WORK ITEM: The lines below starting at the line containing "position:absolute; top:53px; left:28px;" and ending at the line containing "position:absolute; top:112px; left:145px;" are to be repeated exactly, with both ends kept and nothing else added.

(Recorded data)
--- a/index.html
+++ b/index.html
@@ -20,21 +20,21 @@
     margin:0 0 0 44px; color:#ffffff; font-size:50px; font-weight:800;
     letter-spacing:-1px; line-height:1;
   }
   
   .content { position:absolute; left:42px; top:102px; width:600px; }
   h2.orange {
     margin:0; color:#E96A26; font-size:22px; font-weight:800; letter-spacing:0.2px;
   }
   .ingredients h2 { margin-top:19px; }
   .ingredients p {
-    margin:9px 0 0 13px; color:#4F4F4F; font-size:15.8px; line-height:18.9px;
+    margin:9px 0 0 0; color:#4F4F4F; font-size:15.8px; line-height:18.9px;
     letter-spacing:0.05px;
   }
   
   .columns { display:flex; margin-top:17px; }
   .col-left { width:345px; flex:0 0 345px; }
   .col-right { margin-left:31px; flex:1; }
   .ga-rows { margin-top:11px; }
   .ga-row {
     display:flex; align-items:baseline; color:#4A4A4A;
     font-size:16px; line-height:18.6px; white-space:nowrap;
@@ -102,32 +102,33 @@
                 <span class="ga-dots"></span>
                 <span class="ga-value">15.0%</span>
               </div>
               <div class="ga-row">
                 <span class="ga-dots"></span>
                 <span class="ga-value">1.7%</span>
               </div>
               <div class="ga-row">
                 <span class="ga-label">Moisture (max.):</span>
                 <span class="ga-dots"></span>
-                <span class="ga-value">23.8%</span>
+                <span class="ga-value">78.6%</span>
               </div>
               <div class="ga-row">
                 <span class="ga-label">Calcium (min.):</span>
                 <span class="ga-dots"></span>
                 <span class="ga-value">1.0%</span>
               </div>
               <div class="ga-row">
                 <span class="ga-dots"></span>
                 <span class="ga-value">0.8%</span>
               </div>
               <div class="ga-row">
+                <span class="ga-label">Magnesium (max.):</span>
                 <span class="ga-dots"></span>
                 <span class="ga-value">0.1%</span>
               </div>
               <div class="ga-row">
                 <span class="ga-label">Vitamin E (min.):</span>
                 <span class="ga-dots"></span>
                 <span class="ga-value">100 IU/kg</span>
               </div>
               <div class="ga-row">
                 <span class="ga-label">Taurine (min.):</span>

==

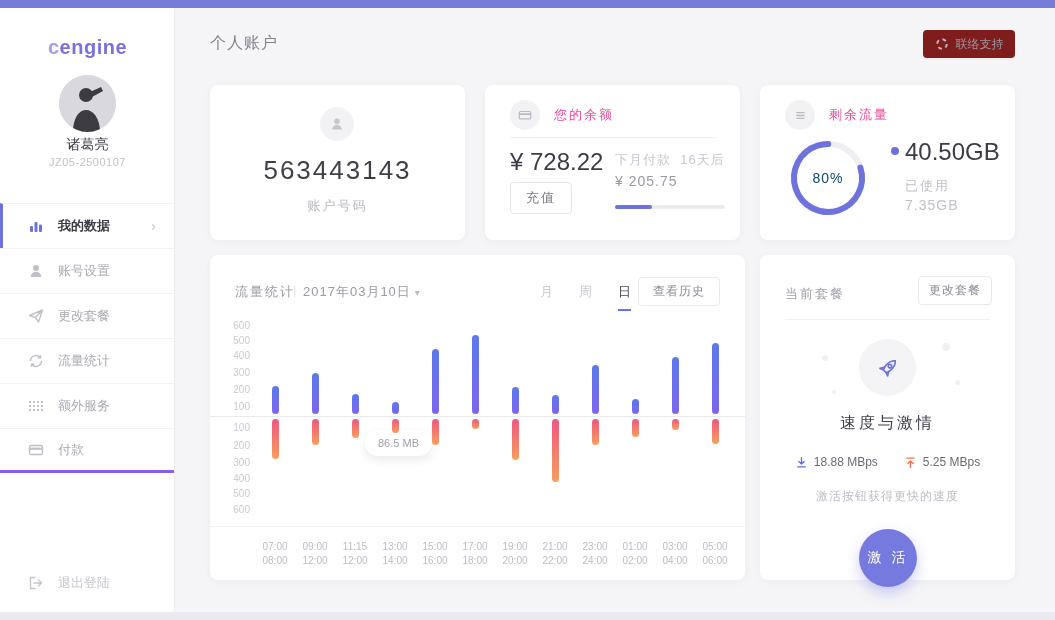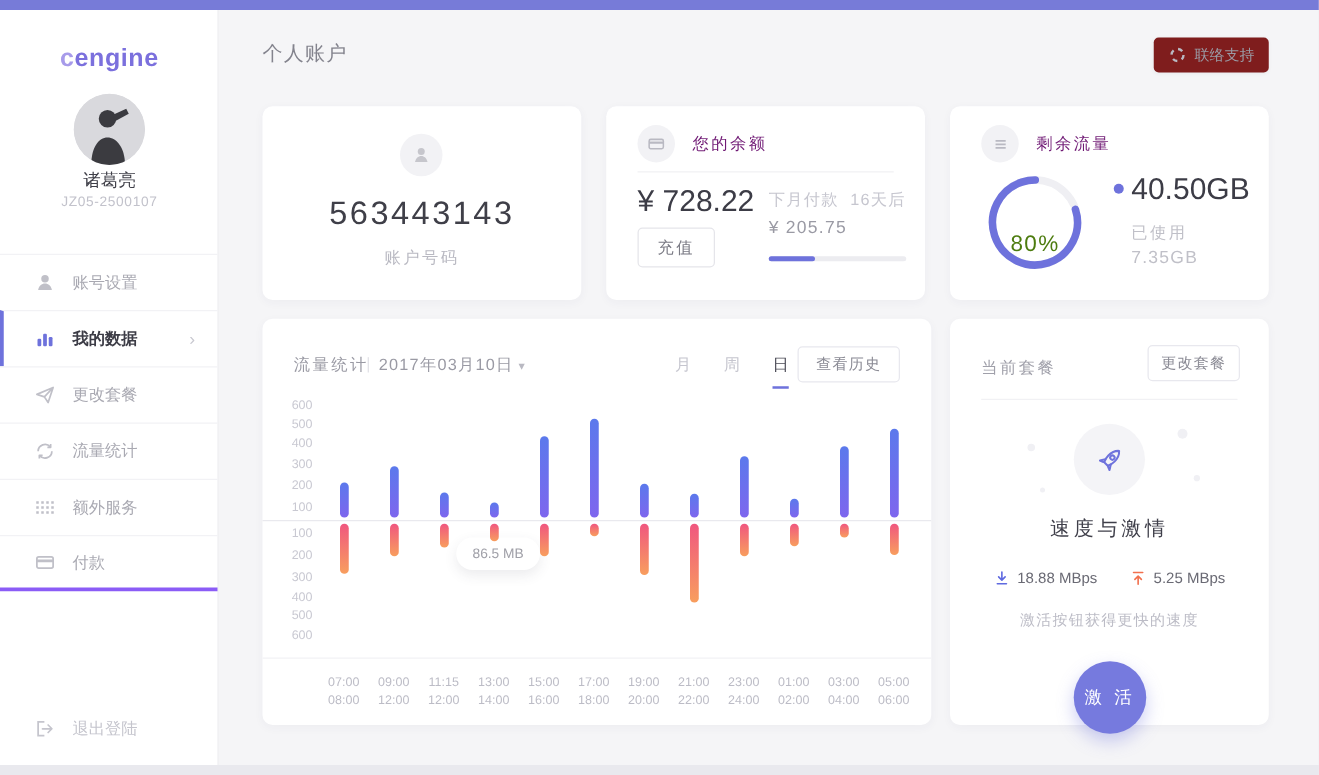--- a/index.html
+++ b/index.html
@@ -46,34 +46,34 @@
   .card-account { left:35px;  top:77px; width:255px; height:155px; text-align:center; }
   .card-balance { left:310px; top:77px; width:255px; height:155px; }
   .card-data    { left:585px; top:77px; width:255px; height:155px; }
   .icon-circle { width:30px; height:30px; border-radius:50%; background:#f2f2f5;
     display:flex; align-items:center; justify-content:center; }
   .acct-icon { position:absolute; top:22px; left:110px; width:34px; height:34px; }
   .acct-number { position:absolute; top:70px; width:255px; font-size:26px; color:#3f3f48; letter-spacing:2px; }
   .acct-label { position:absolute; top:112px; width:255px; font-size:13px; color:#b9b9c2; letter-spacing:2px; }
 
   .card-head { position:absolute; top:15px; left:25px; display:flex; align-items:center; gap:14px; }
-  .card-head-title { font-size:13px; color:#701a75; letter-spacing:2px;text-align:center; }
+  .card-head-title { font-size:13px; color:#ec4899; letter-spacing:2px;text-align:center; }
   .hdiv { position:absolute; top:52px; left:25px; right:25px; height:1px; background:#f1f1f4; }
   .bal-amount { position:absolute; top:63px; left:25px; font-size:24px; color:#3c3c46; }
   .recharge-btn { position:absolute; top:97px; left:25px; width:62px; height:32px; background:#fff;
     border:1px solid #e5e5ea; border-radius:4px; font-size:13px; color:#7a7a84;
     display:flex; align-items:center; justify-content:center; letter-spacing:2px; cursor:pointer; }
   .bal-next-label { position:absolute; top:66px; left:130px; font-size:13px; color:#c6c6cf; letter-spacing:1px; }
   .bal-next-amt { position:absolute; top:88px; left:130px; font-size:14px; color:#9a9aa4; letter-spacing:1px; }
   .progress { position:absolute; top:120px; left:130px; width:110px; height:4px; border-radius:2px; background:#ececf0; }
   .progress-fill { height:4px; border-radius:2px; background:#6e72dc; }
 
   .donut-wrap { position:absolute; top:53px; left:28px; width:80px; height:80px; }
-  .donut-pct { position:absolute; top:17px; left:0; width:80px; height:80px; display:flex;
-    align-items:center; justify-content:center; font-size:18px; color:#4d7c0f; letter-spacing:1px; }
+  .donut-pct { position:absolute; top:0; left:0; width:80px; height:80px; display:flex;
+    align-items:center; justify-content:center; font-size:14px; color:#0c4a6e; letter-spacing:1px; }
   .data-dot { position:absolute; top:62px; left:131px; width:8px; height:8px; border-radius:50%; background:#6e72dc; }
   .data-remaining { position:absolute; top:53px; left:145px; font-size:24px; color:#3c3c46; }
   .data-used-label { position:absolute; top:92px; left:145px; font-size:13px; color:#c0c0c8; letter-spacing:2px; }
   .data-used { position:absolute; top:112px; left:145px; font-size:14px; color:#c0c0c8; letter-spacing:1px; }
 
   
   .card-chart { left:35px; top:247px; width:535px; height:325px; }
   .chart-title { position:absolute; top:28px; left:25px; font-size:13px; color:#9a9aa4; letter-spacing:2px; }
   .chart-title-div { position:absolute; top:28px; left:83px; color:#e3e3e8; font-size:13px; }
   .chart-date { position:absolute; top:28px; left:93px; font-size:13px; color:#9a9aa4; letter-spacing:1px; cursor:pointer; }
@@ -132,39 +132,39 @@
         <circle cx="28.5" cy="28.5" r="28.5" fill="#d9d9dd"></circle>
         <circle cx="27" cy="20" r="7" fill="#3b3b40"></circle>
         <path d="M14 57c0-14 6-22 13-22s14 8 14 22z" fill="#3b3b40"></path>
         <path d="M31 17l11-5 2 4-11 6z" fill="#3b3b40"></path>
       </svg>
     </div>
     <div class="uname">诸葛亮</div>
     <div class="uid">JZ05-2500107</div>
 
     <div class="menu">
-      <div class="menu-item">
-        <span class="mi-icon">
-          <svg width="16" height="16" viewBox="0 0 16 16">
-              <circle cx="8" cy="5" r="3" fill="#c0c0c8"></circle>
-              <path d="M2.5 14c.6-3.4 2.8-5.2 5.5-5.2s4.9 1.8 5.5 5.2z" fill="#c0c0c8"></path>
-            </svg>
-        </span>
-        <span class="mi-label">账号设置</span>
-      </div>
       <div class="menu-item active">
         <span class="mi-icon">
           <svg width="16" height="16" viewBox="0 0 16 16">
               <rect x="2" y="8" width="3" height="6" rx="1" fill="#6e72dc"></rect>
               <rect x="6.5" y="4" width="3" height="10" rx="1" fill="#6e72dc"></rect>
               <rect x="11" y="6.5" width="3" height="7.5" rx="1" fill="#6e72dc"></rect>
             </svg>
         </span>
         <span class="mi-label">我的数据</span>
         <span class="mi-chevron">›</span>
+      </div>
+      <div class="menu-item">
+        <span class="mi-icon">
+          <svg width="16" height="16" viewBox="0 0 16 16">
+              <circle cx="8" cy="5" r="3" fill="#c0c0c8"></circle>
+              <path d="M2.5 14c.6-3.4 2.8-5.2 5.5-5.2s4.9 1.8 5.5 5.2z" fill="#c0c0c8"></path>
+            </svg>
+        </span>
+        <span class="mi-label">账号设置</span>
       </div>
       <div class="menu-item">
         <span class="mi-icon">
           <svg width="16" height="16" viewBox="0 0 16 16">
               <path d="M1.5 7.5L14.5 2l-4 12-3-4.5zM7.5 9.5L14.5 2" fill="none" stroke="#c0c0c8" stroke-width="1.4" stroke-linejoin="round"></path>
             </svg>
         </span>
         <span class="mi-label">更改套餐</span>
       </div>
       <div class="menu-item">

ANSWER:
   .donut-wrap { position:absolute; top:53px; left:28px; width:80px; height:80px; }
-  .donut-pct { position:absolute; top:17px; left:0; width:80px; height:80px; display:flex;
-    align-items:center; justify-content:center; font-size:18px; color:#4d7c0f; letter-spacing:1px; }
+  .donut-pct { position:absolute; top:0; left:0; width:80px; height:80px; display:flex;
+    align-items:center; justify-content:center; font-size:14px; color:#0c4a6e; letter-spacing:1px; }
   .data-dot { position:absolute; top:62px; left:131px; width:8px; height:8px; border-radius:50%; background:#6e72dc; }
   .data-remaining { position:absolute; top:53px; left:145px; font-size:24px; color:#3c3c46; }
   .data-used-label { position:absolute; top:92px; left:145px; font-size:13px; color:#c0c0c8; letter-spacing:2px; }
   .data-used { position:absolute; top:112px; left:145px; font-size:14px; color:#c0c0c8; letter-spacing:1px; }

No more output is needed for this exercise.